Tras la Segunda Guerra Mundial aparecen las primeras agencias de viajes y asistimos a un importante auge del turismo popular europeo, extendiéndose esos ‘beneficios de clase’ a otros segmentos sociales. Este boom del turismo que ha ido creciendo hasta la actualidad, de momento, termina con la incorporación de viajeros de países como China o los países del Golfo, cuyo enriquecimiento por el aumento del consumo del petróleo y el desarrollo industrial ha favorecido que una parte privilegiada de su población viaje.

Pero aunque parezca que el turismo se ha ‘naturalizado’ y forma parte de la vida ordinaria de cualquier persona, nada está más lejos de la realidad. La inmensa mayoría sigue sin ‘derecho a vacaciones’. Teniendo en cuenta que en 2014 viajaron 1.133 millones de turistas y la población mundial ha sobrepasado los 7.000 millones, podemos decir que el turismo aún es una prerrogativa de determinadas clases sociales de algunos países desarrollados. Sin embargo, el mundo común que habitamos todos, seamos o no turistas, está siendo afectado por una profunda crisis ecológica derivada de un modelo económico de crecimiento desmedido e incontrolado, uno de cuyos eslabones es toda la cadena de producción de la industria turística.

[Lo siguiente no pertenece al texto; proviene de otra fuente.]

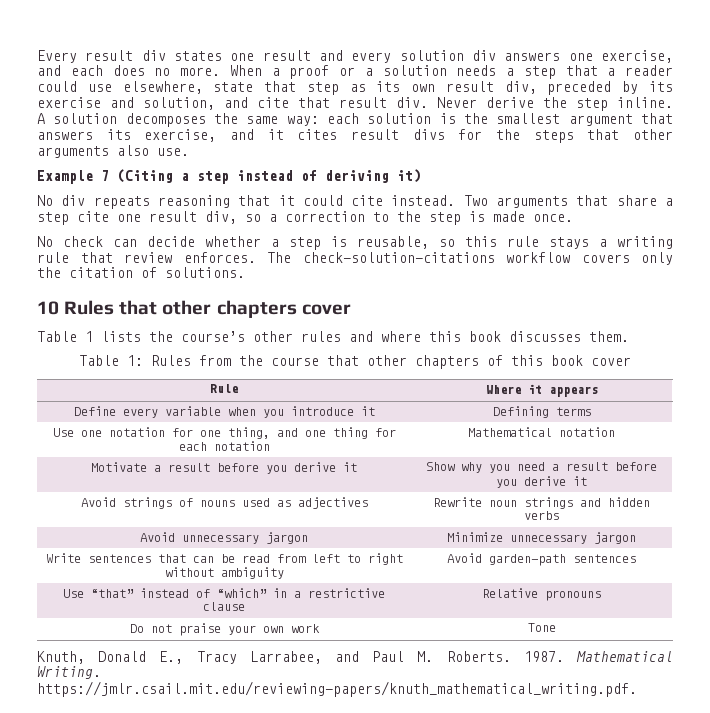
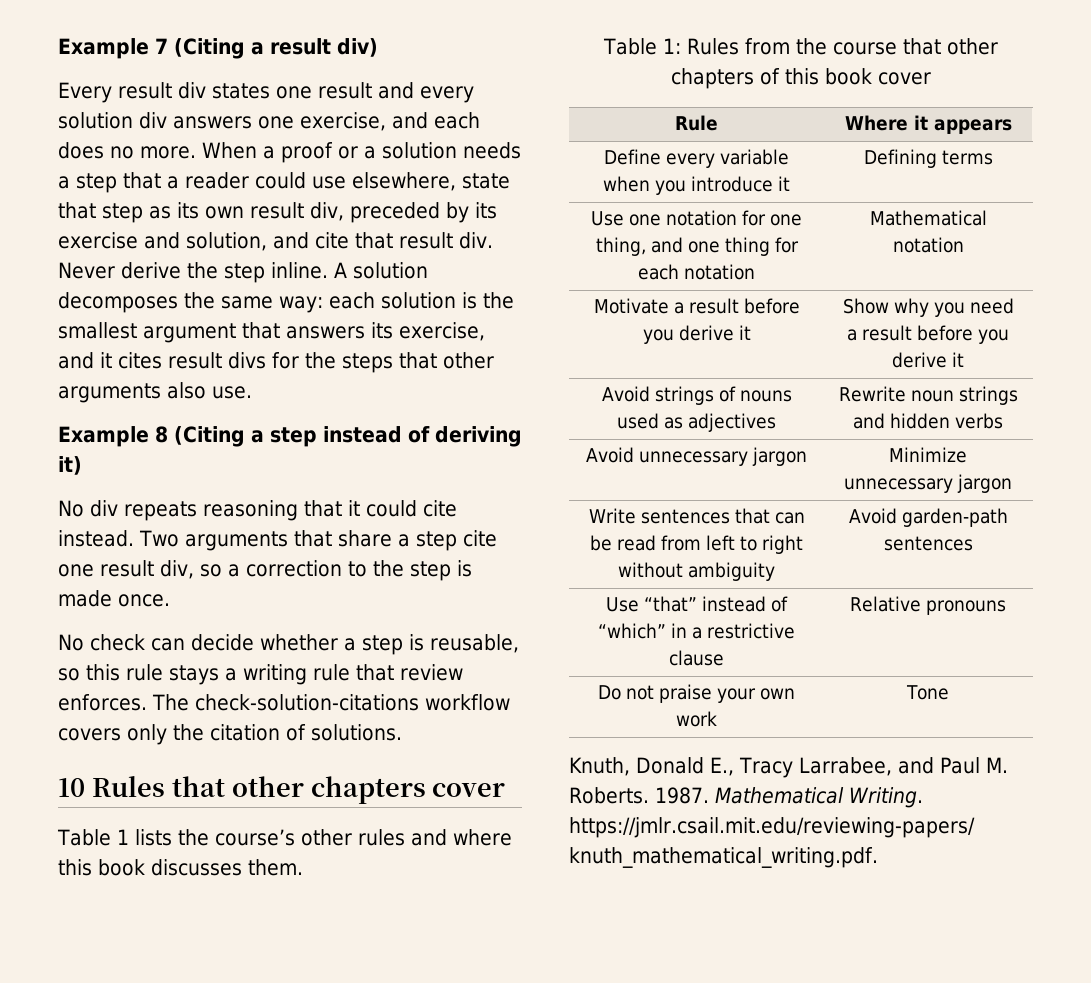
+ Example 7 (Citing a result div)
- Example 7 (Citing a step instead of deriving it)
+ Example 8 (Citing a step instead of deriving it)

Según Dean MacCanell, autor de ‘El turista: una nueva teoría de la clase ociosa’, la expansión material e ideológica del capitalismo y de la modernidad se encuentra vinculada con la masificación del ocio y el turismo, y viceversa, ya que los turistas somos una de las puntas de lanza de la economía más depredadora y menos consciente. El turista ‘consume’ espacios, a la vez que los vacía de tradición y sentido. Tal vez genere muchos recursos para unos pocos y empleo para otros –dice este reconocido profesor de la Universidad de California– pero altera sustancialmente las relaciones humanas y sociales de sus habitantes.

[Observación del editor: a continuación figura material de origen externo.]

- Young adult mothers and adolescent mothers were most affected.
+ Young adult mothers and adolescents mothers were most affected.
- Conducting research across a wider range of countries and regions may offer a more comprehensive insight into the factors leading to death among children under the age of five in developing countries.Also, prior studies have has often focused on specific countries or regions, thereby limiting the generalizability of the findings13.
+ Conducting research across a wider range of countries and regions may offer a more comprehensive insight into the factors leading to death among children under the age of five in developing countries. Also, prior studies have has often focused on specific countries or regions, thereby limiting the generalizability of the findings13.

Cuando se proponen medidas de contención para paliar esos efectos, no se pretende culpabilizar a los turistas o alimentar una supuesta pero interesada ‘turismofobia’ mediática y política que, en el fondo, oculta y despolitiza el verdadero análisis socioeconómico y neutraliza la crítica que subyace en ese malestar social de rechazo a la masificación turística. Se trata de reclamar a los responsables políticos que rigen nuestras instituciones medidas estructurales contra el cambio climático y el modelo económico que lo produce, que, respetando la libertad de movimientos y el derecho al ocio de las personas, contrarresten los consecuencias nocivas que produce la movilidad global y la descontrolada industria del turismo.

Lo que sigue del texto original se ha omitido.